Records drawn from a dataset
* * * *

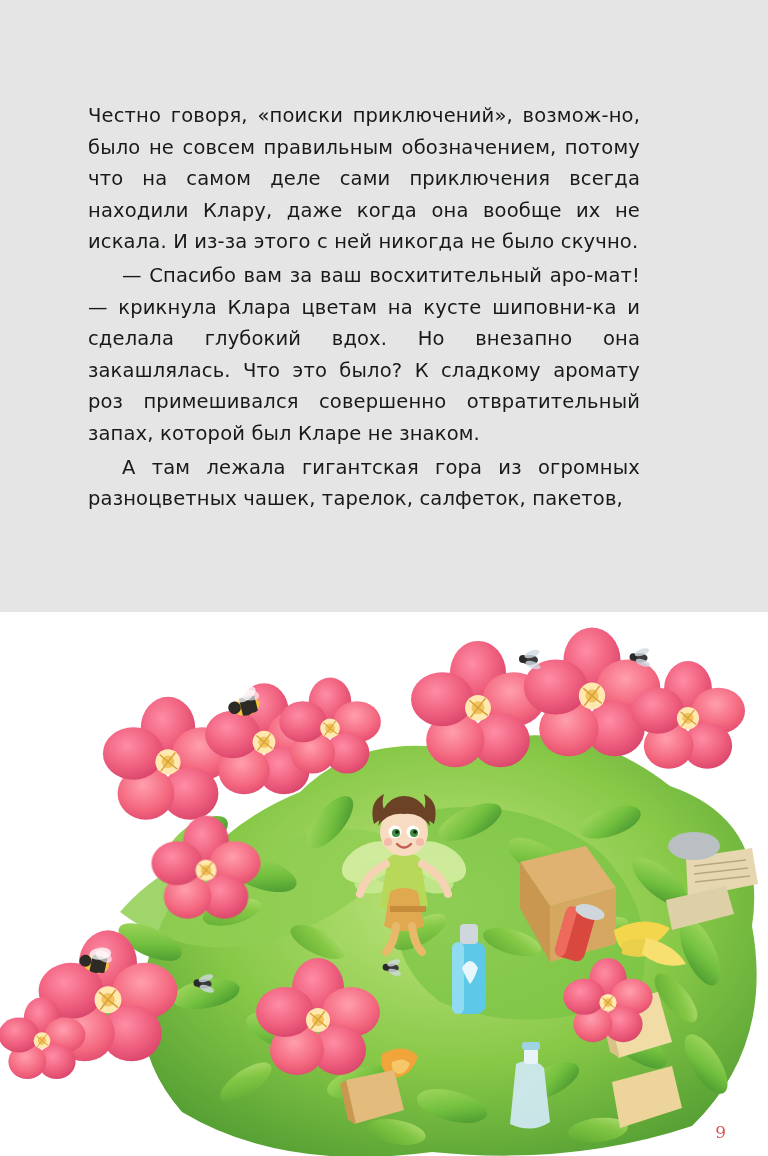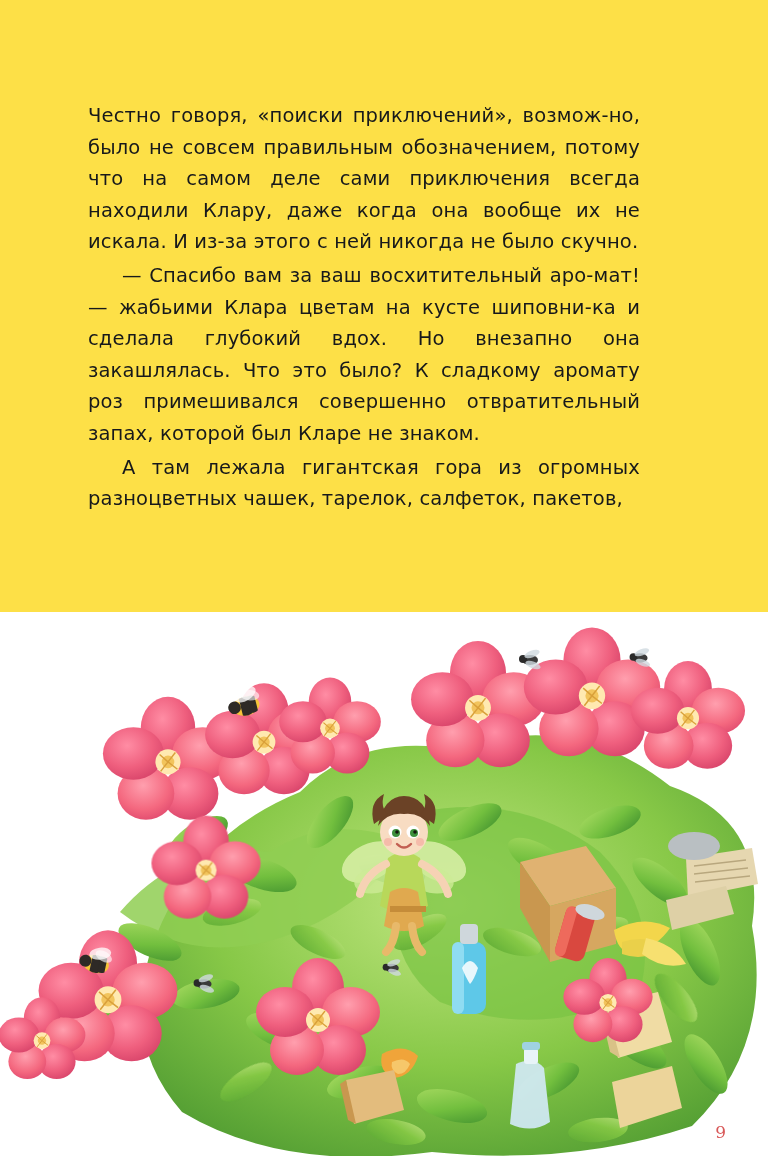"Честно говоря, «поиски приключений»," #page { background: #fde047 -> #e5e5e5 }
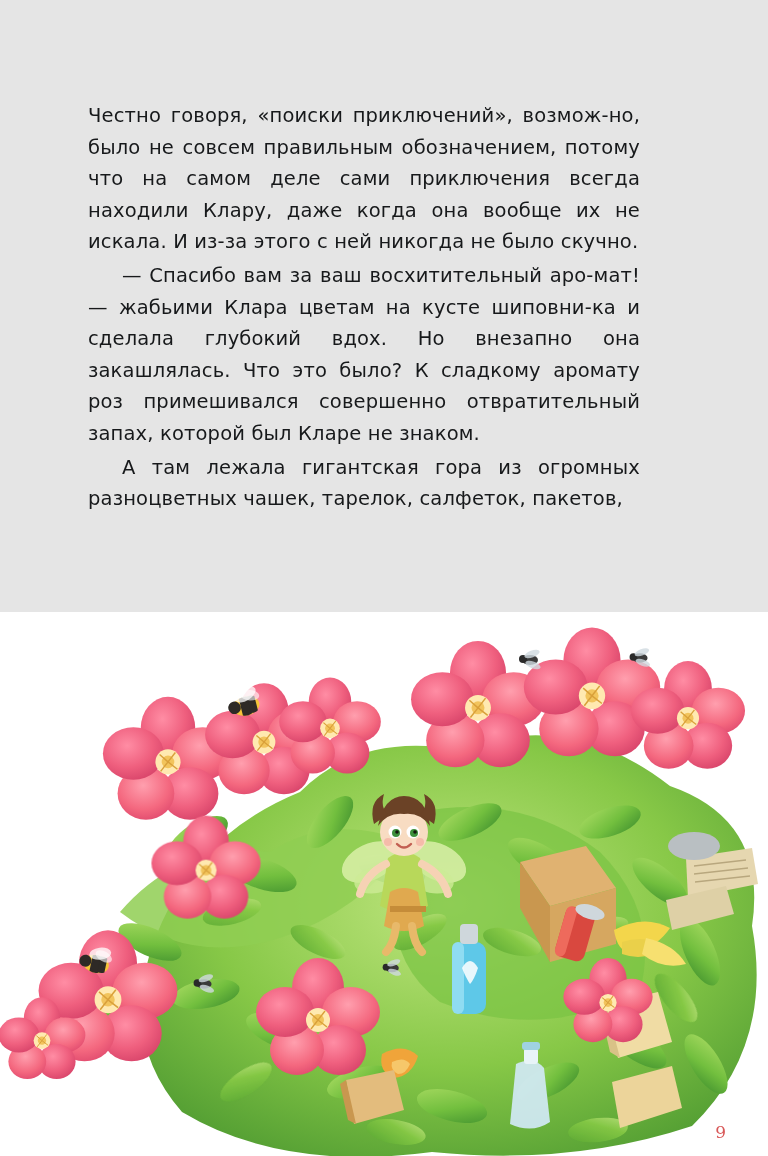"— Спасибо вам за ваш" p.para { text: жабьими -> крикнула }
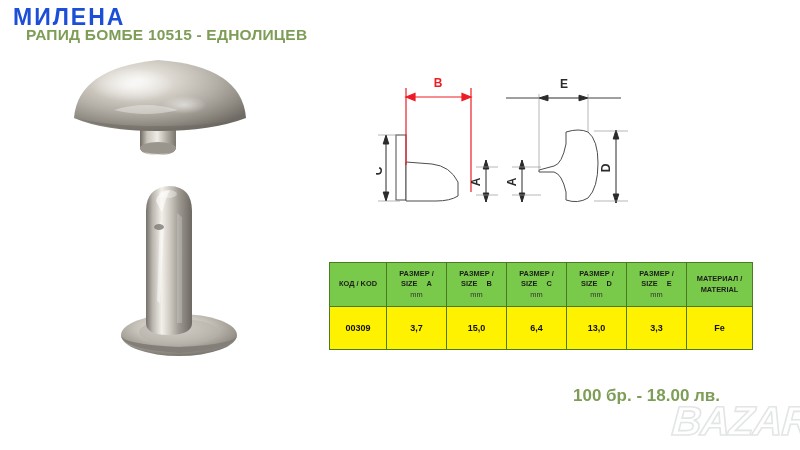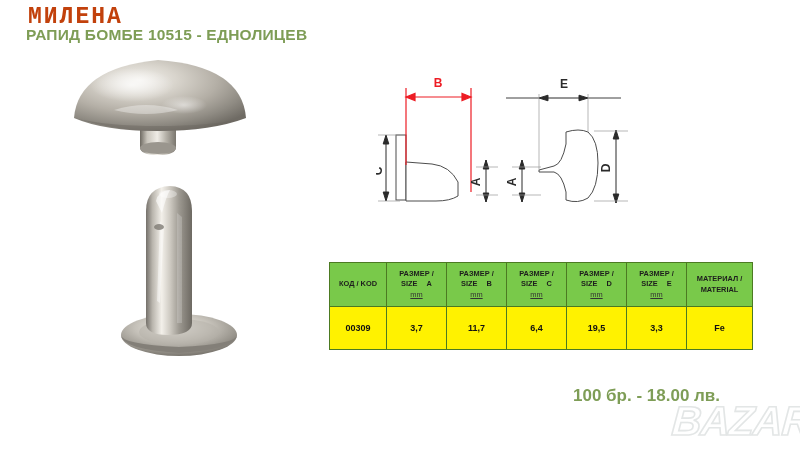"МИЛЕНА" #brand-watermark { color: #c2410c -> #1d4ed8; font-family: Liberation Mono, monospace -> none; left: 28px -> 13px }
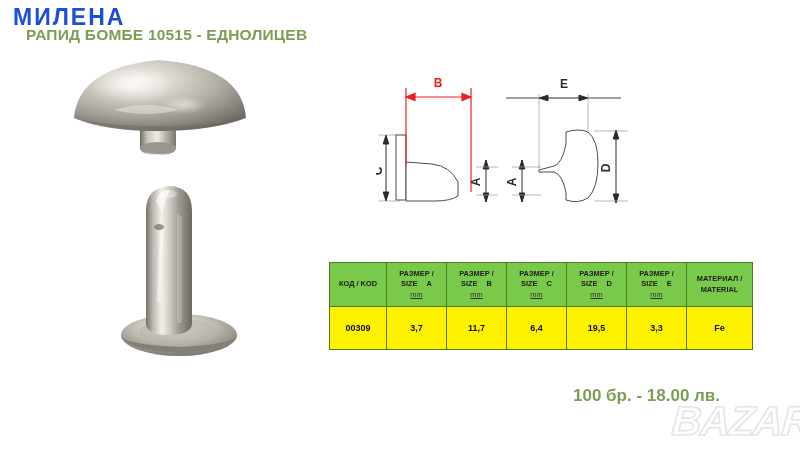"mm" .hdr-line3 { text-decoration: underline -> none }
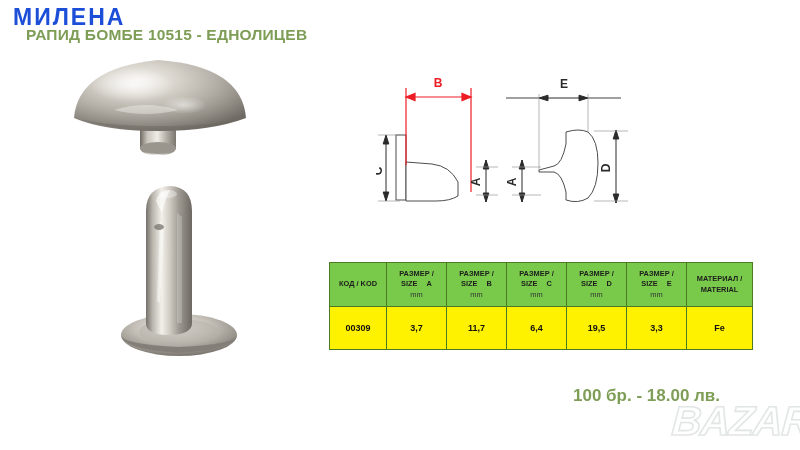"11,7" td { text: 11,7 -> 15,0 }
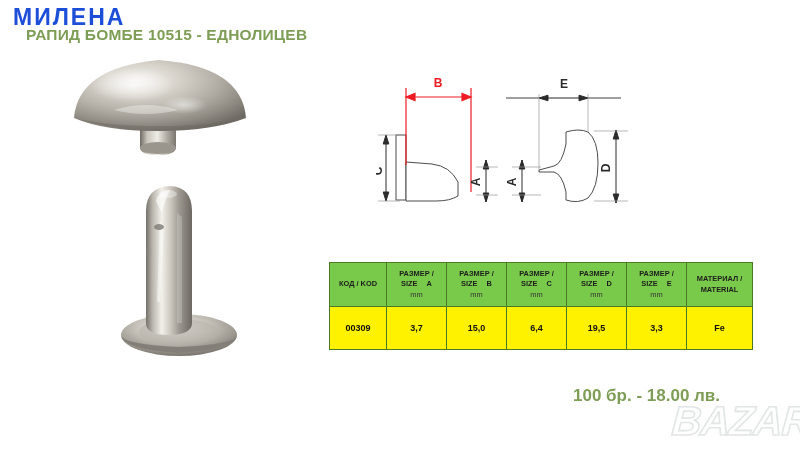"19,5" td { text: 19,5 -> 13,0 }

* * * *

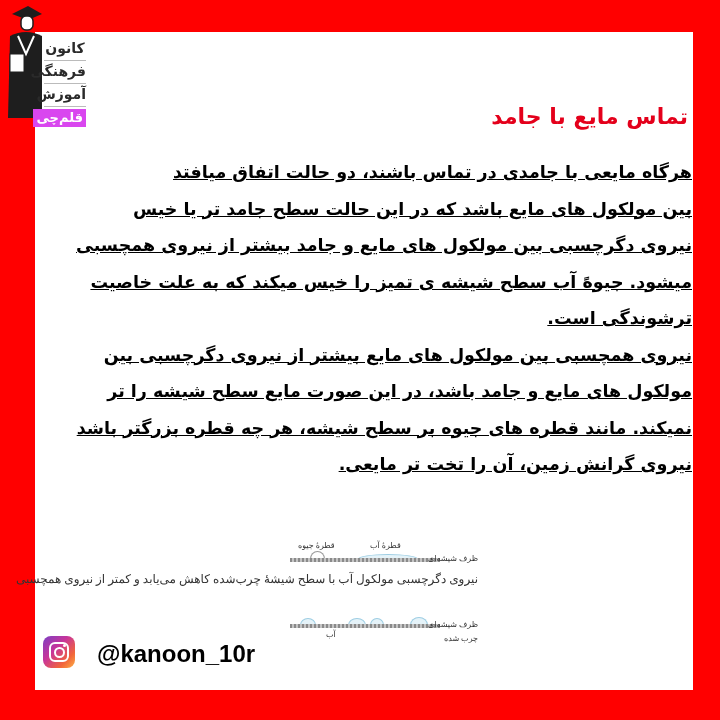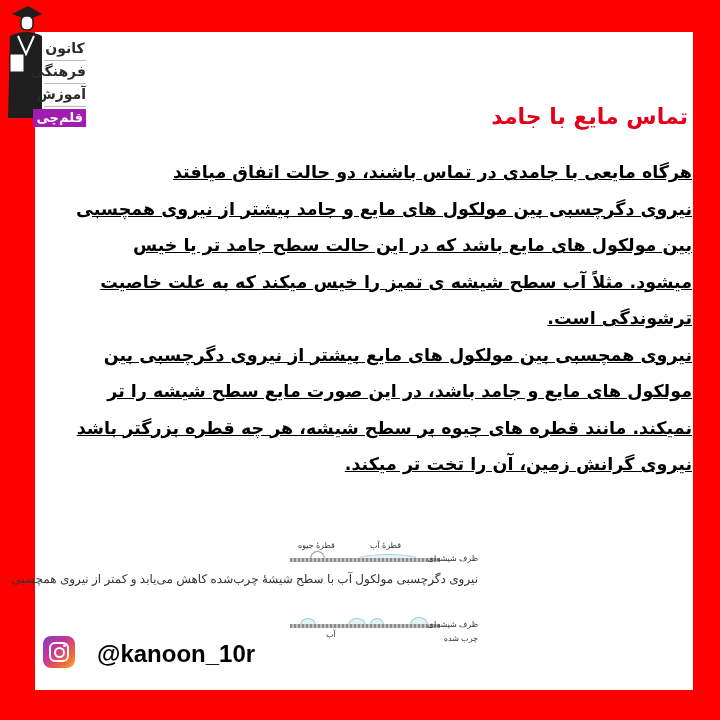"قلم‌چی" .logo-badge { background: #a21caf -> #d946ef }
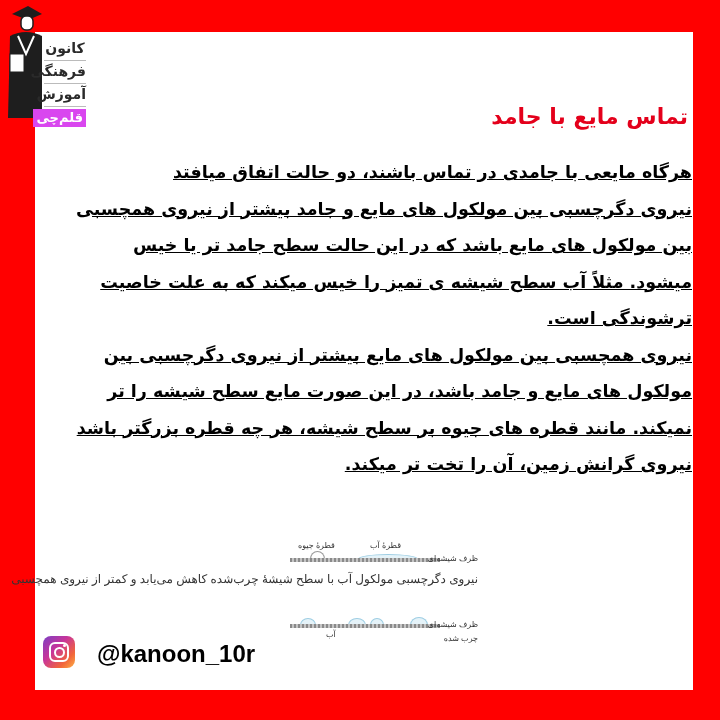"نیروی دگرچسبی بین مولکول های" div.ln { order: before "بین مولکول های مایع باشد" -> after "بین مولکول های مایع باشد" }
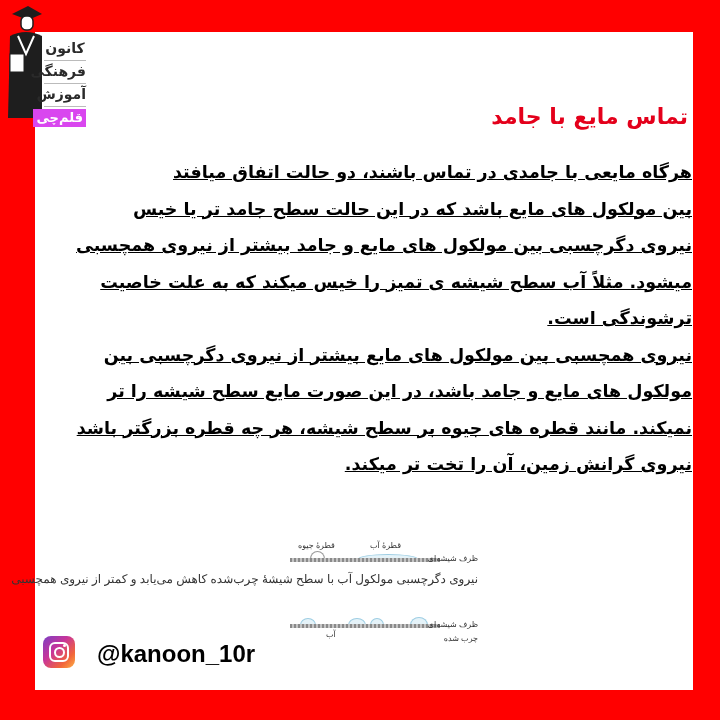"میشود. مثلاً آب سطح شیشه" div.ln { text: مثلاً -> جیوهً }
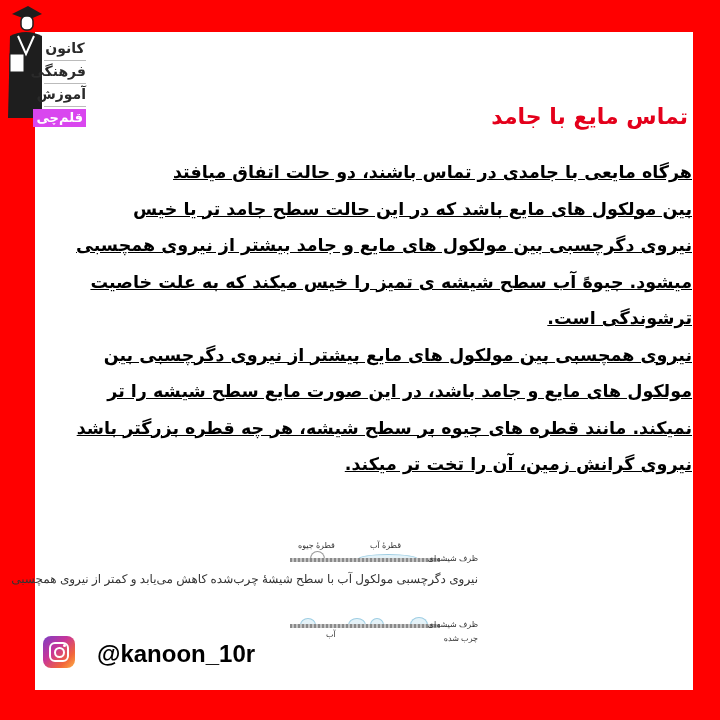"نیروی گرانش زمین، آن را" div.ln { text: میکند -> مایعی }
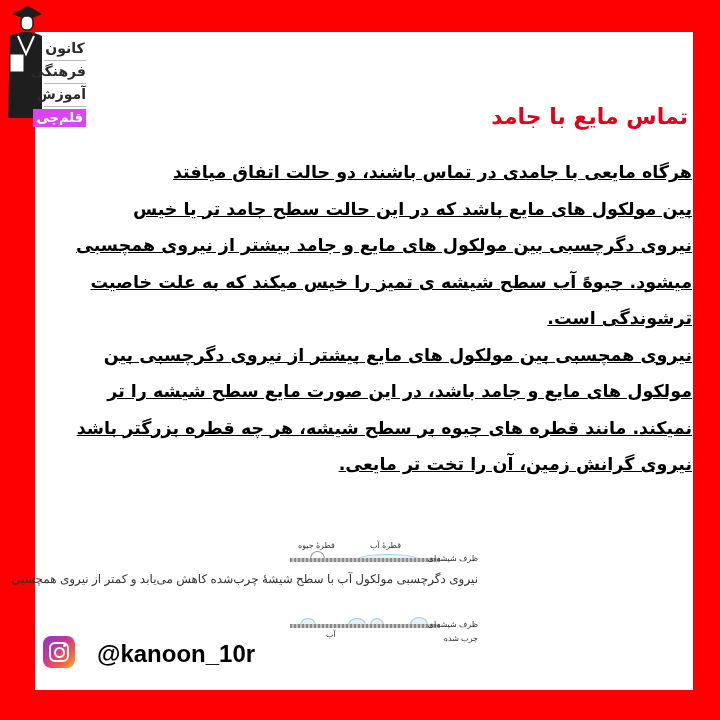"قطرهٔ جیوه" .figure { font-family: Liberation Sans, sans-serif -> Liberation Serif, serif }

* * * *

» **Aim of the task**
Starting at the line containing "color: #c2410c ->" and finishing at the line containing "text: 19,5 ->", return those lines exactly as they appear above, without the pictures.

» **Exercise answer**
"МИЛЕНА" #brand-watermark { color: #c2410c -> #1d4ed8; font-family: Liberation Mono, monospace -> none; left: 28px -> 13px }
"mm" .hdr-line3 { text-decoration: underline -> none }
"11,7" td { text: 11,7 -> 15,0 }
"19,5" td { text: 19,5 -> 13,0 }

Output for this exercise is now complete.